BEGIN SUPPLIED RECORDS

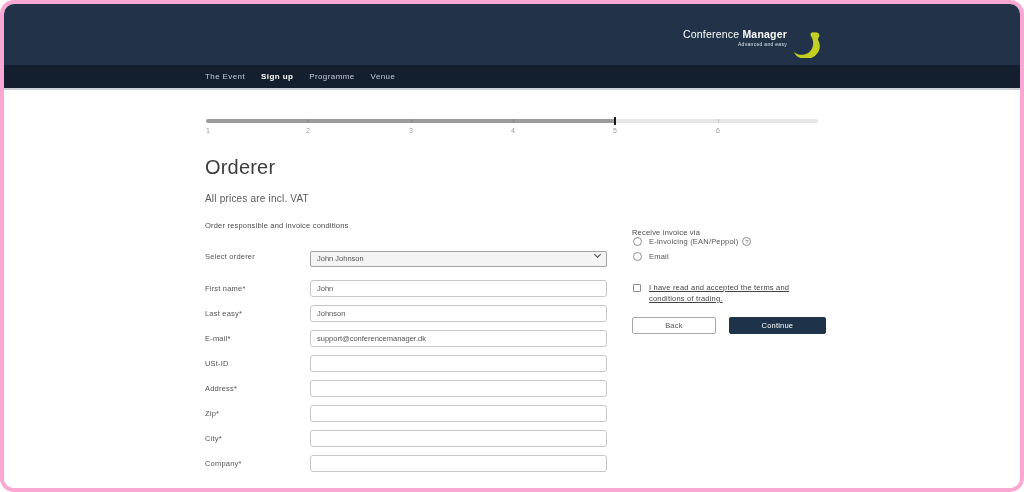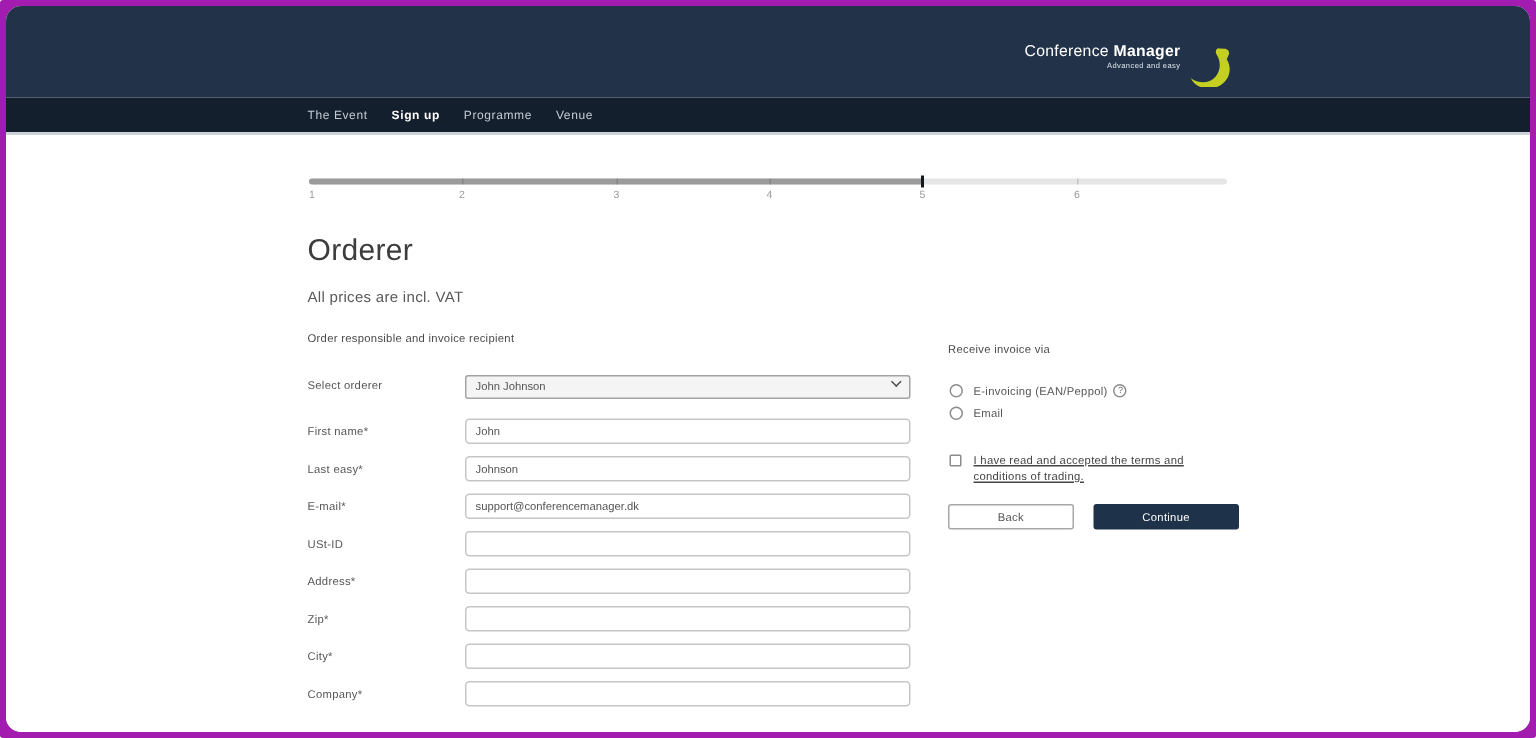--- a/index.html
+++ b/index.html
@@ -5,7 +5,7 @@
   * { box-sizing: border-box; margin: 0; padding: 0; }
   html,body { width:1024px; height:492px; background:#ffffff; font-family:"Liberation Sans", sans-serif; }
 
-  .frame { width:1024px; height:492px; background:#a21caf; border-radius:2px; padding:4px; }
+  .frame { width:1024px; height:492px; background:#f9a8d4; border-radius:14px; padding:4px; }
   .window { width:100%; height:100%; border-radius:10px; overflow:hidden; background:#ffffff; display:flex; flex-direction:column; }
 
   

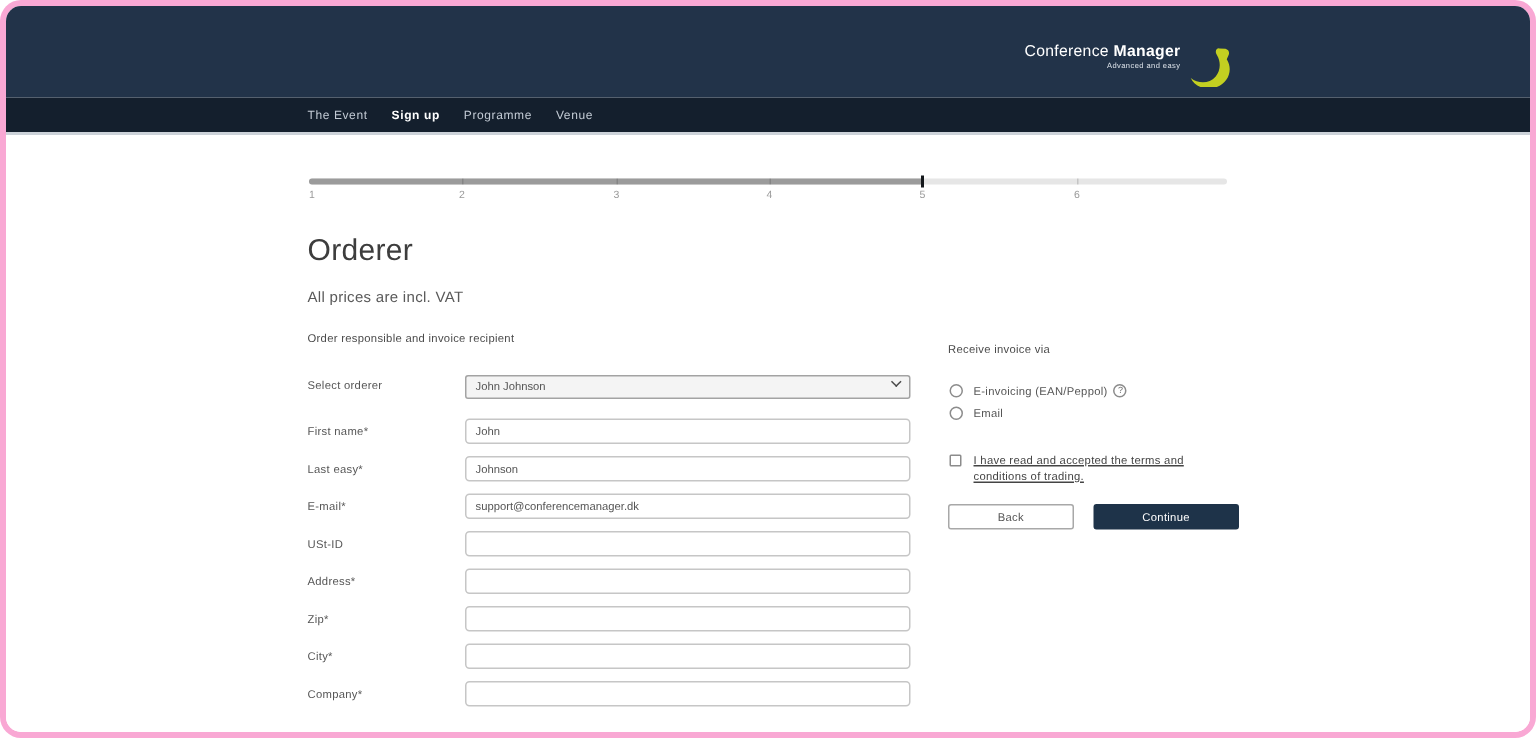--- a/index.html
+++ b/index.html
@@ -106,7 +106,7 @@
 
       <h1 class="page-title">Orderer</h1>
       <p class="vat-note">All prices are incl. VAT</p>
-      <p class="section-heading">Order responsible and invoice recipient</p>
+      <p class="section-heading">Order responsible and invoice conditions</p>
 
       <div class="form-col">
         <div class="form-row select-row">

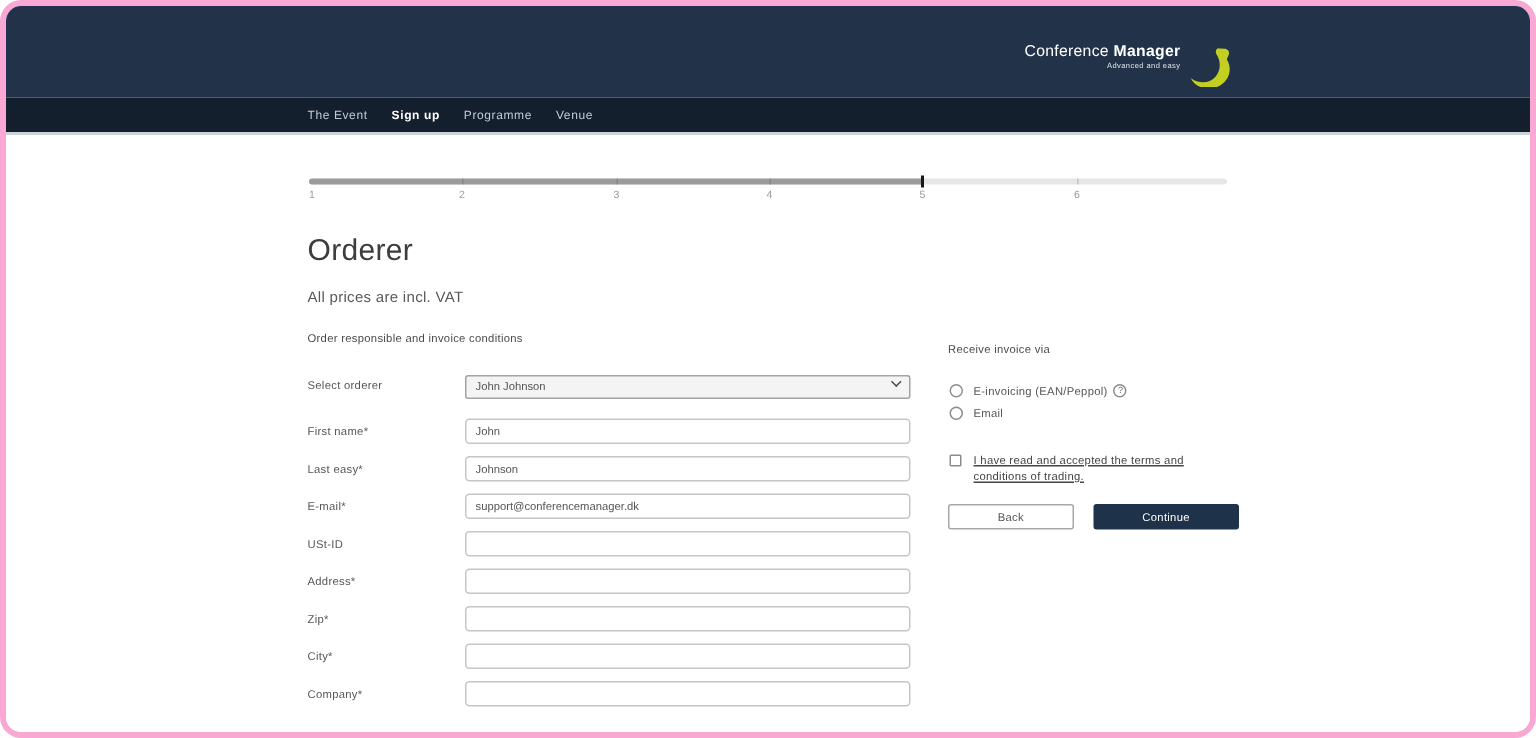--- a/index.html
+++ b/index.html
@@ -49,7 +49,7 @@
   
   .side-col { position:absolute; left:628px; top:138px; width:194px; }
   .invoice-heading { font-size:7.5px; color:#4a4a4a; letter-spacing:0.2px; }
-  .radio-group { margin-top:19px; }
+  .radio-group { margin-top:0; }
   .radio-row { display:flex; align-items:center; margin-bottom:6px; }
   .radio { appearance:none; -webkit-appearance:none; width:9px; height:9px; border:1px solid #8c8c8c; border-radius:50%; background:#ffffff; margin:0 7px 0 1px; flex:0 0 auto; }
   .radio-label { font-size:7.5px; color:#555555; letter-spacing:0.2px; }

END SUPPLIED RECORDS

* _EXERCISE INSTRUCTIONS_
Could the data above be returned in full, exactly, with every image left out?

* _OUTPUT BELOW_
--- a/index.html
+++ b/index.html
@@ -5,7 +5,7 @@
   * { box-sizing: border-box; margin: 0; padding: 0; }
   html,body { width:1024px; height:492px; background:#ffffff; font-family:"Liberation Sans", sans-serif; }
 
-  .frame { width:1024px; height:492px; background:#a21caf; border-radius:2px; padding:4px; }
+  .frame { width:1024px; height:492px; background:#f9a8d4; border-radius:14px; padding:4px; }
   .window { width:100%; height:100%; border-radius:10px; overflow:hidden; background:#ffffff; display:flex; flex-direction:column; }
 
   

--- a/index.html
+++ b/index.html
@@ -106,7 +106,7 @@
 
       <h1 class="page-title">Orderer</h1>
       <p class="vat-note">All prices are incl. VAT</p>
-      <p class="section-heading">Order responsible and invoice recipient</p>
+      <p class="section-heading">Order responsible and invoice conditions</p>
 
       <div class="form-col">
         <div class="form-row select-row">

--- a/index.html
+++ b/index.html
@@ -49,7 +49,7 @@
   
   .side-col { position:absolute; left:628px; top:138px; width:194px; }
   .invoice-heading { font-size:7.5px; color:#4a4a4a; letter-spacing:0.2px; }
-  .radio-group { margin-top:19px; }
+  .radio-group { margin-top:0; }
   .radio-row { display:flex; align-items:center; margin-bottom:6px; }
   .radio { appearance:none; -webkit-appearance:none; width:9px; height:9px; border:1px solid #8c8c8c; border-radius:50%; background:#ffffff; margin:0 7px 0 1px; flex:0 0 auto; }
   .radio-label { font-size:7.5px; color:#555555; letter-spacing:0.2px; }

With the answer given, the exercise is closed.